Arbeitszeiten von 9-17h in der Großkanzlei als Folge des LkSG? Muss ein Unternehmen, das dem LkSG unterworfen ist, tatsächlich bei Kanzleien, die ihm Rechtsdienstleistungen „zuliefern“, für die Einhaltung des deutschen Arbeitsrechts sorgen? Die Regelungen des LkSG zu menschenrechtlichen Risiken überschneiden sich in den § 2 II Nrn. 5-8 LkSG u.a. mit zentralen Regelungen zum Arbeitsschutz, dem Schutz der Koalitionsfreiheit und des Mindestlohns im deutschen Arbeitsrecht. Dabei geht das LkSG zum Teil über das deutsche Arbeitsrecht hinaus, zum Teil bleibt es hinter diesen zurück. Zudem ist der Verstoß gegen das LkSG mit einem umfangreichen Sanktionsbouquet versehen.

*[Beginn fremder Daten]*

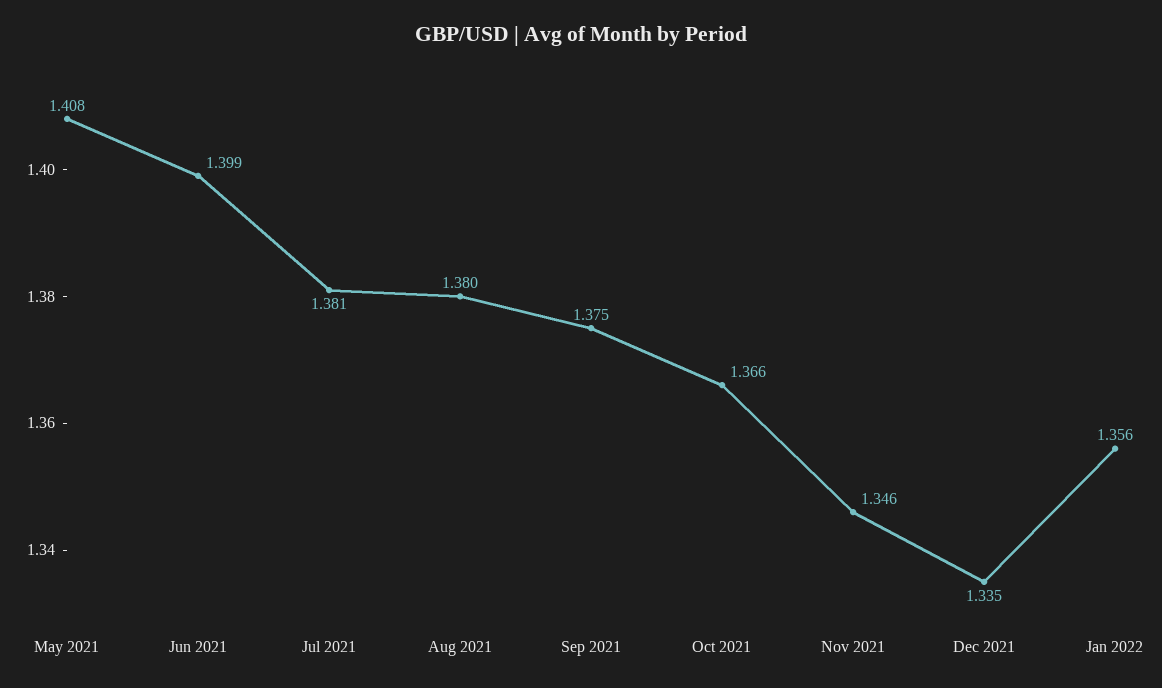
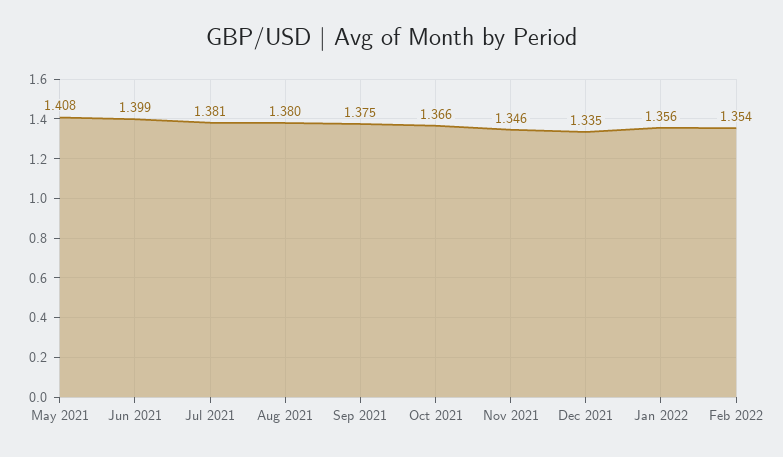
Feb 2022: none -> 1.354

Diese Parallelität der Regelungsregime versucht mein Beitrag in der Beilage Nr. 3 zur NZA Heft 22/2023 (S. 65-72) vom 20.12.2023 sowohl hinsichtlich der normativen Vorgaben als auch der Sanktionen bei ihrer Nichteinhaltung methodenkonform aufzulösen. Danach ist § 2 Abs. 2 Nr. 5 LkSG nur einschlägig, wenn ein grundlegendes strukturelles Defizit in Bezug auf die Beachtung des deutschen Arbeitsschutzes vorliegt. § 2 Abs. 2 Nr. 6 LkSG erfordert im Inland fundamentale Verstöße gegen die Koalitionsfreiheit, um erfüllt zu sein. § 2 Abs. 2 Nr. 7 und 8 LkSG treten hingegen hinter den nationalen arbeitsrechtlichen Regelungen zurück und haben insofern im Inland keinen Anwendungsbereich.

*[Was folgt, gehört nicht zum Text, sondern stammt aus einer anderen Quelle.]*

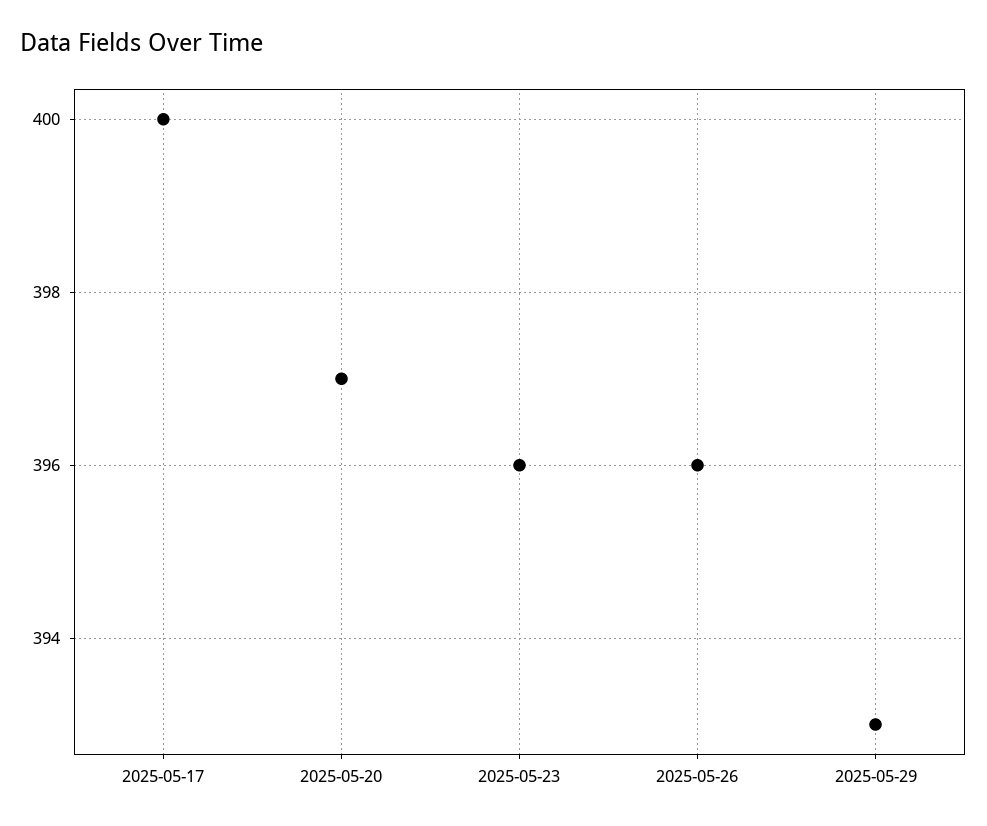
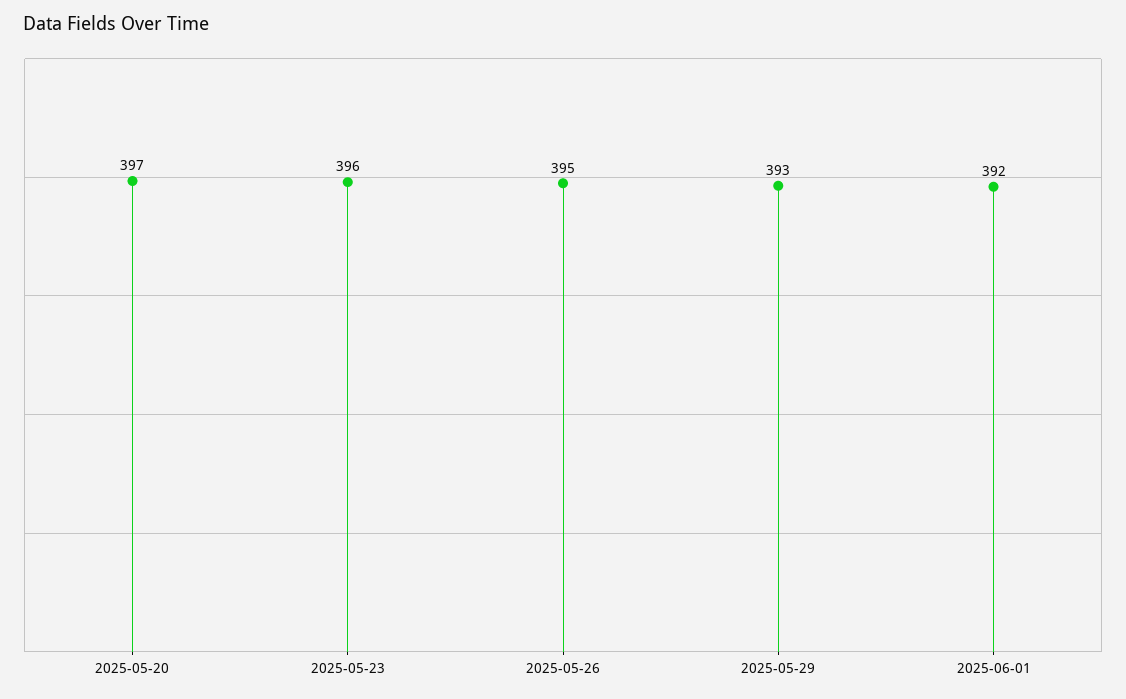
2025-05-17: 400 -> none
2025-05-26: 396 -> 395
2025-06-01: none -> 392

Zudem kritisiert der Beitrag die schlechte Normqualität des LkSG. Denn dieses Gesetz weist eine Vielzahl gravierender konkretisierungs- und anwendungserschwerender Defizite auf. Diese schlechte Normqualität gebietet, die Qualitätssicherung beim Gesetzgebungsverfahren auf Bundesebene zu überprüfen.